Mi casa queda a menos de tres cuadras del destacamento de la Policía de la Zona Colonial, y con el robo que me hicieron el pasado martes, van seis veces que me llevan los espejos retrovisores de mi vehículo.
Todos esos robos cometidos a través del tiempo han ocurrido con el vehículo parqueado frente a casa, a plena luz del día. No van siete veces porque hace poco mi esposa desde el balcón pudo ver cuando un sujeto desmontaba uno de los espejos, lanzó una voz y el maleante salió huyendo.
En varias ocasiones puse la querella correspondiente. En una oportunidad le envié una carta al ministro de Interior y Policía, Franklin Almeyda en ese entonces, y como siempre lo ha hecho conmigo, me dedicó atención personalmente. Hasta encargó a una oficial policial de mi caso, pero la situación siguió sin remedio.
Debo ser justo y reconocer que las autoridades de la zona lucen trabajadoras y activas. Cuando se transitan las calles principales se nota la vigilancia.
Conozco personalmente al coronel Sosa, de la Policía Turística, y además de la decencia que lo distingue, debo decir en su favor que me luce un oficial laborioso, cercano a la gente, comprometido con su deber.

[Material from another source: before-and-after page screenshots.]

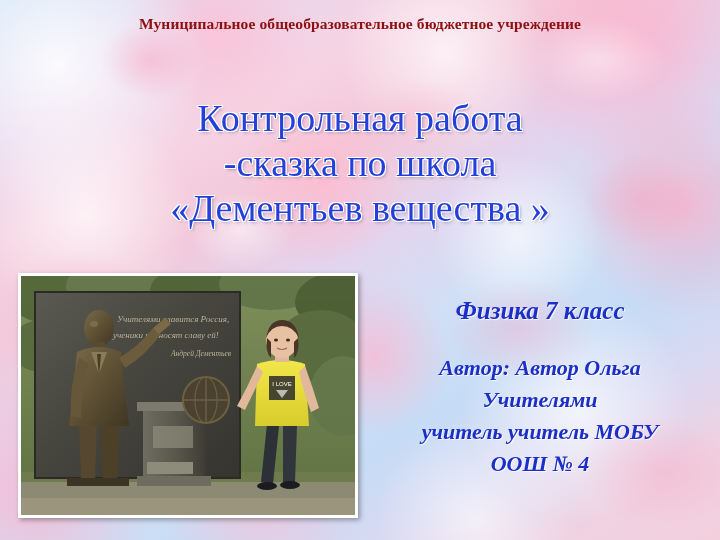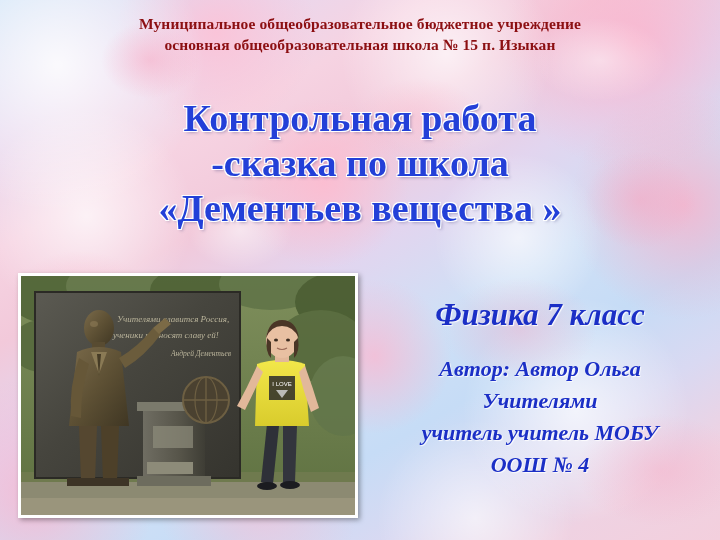--- a/index.html
+++ b/index.html
@@ -87,21 +87,21 @@
     top: 96px;
     left: 50%;
     transform: translateX(-50%);
     width: 700px;
     text-align: center;
     z-index: 5;
   }
   #title .tline {
     display: block;
     font-family: "Liberation Serif", serif;
-    font-weight: bold;
+    font-weight: normal;
     font-size: 38px;
     line-height: 1.18;
     color: #2340d8;
     -webkit-text-stroke: 1.4px #ffffff;
     paint-order: stroke fill;
     text-shadow:
       1px 1px 0 #ffffff,
       -1px 1px 0 #ffffff,
       1px -1px 0 #ffffff,
       -1px -1px 0 #ffffff,
@@ -129,45 +129,44 @@
     top: 296px;
     width: 336px;
     text-align: center;
     z-index: 5;
     color: #1a2fc4;
   }
   #subject {
     font-family: "Liberation Serif", serif;
     font-style: italic;
     font-weight: bold;
-    font-size: 31px;
+    font-size: 25px;
     line-height: 1.2;
     color: #1b2fc6;
     text-shadow: 1px 1px 1px rgba(255,255,255,0.9);
-    margin-bottom: 20px;
+    margin-bottom: 26px;
   }
   #author {
     font-family: "Liberation Serif", serif;
     font-style: italic;
     font-weight: bold;
     font-size: 22px;
     line-height: 1.45;
     color: #1b2fc6;
     text-shadow: 1px 1px 1px rgba(255,255,255,0.9);
   }
   #author .aline { display: block; }
 </style>
 </head>
 <body>
 
 <div id="slide">
 
   <div id="header">
     <span class="line">Муниципальное общеобразовательное бюджетное  учреждение</span>
-    <span class="line">основная  общеобразовательная  школа № 15 п. Изыкан</span>
   </div>
 
   <div id="title">
     <span class="tline">Контрольная работа</span>
     <span class="tline">-сказка по школа</span>
     <span class="tline">«Дементьев вещества »</span>
   </div>
 
   <div id="photo">
     <svg width="334" height="239" viewBox="0 0 334 239">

Veo la circulación policial en la zona, pero no entiendo cómo, con frecuencia, a la cuadra en que resido, vengan los ladrones y con el sol a mediodía desvalijen los vehículos. Hace unos meses, a uno de mis vecinos le robaron la batería de su camioneta y lo único que le quedó fue ocuparse buenamente, todas las noches, como quien cumple una penitencia, de quitarle la batería que compró después del robo, amanecer con ella en la casa y reinstalarla a la mañana siguiente.
Conste que no fui yo el único afectado por el robo del martes pasado. A un vecino de la misma cuadra los pillos también le dejaron el carro sin espejos. Cuento la historia sin esperanza de solución. Como un simple desahogo. Pero sépase que todo esto resulta muy angustioso. La palabra seguridad que tanto invocan las autoridades a uno le sabe a vinagre.
No es cuestión de percepción, sino de realidad cruda y aplastante. Uno se siente burlado, impotente, inseguro en su persona y en sus bienes, y sobre todo, sin saber a fin de cuentas, quién podrá defendernos, como dijo el Chapulín.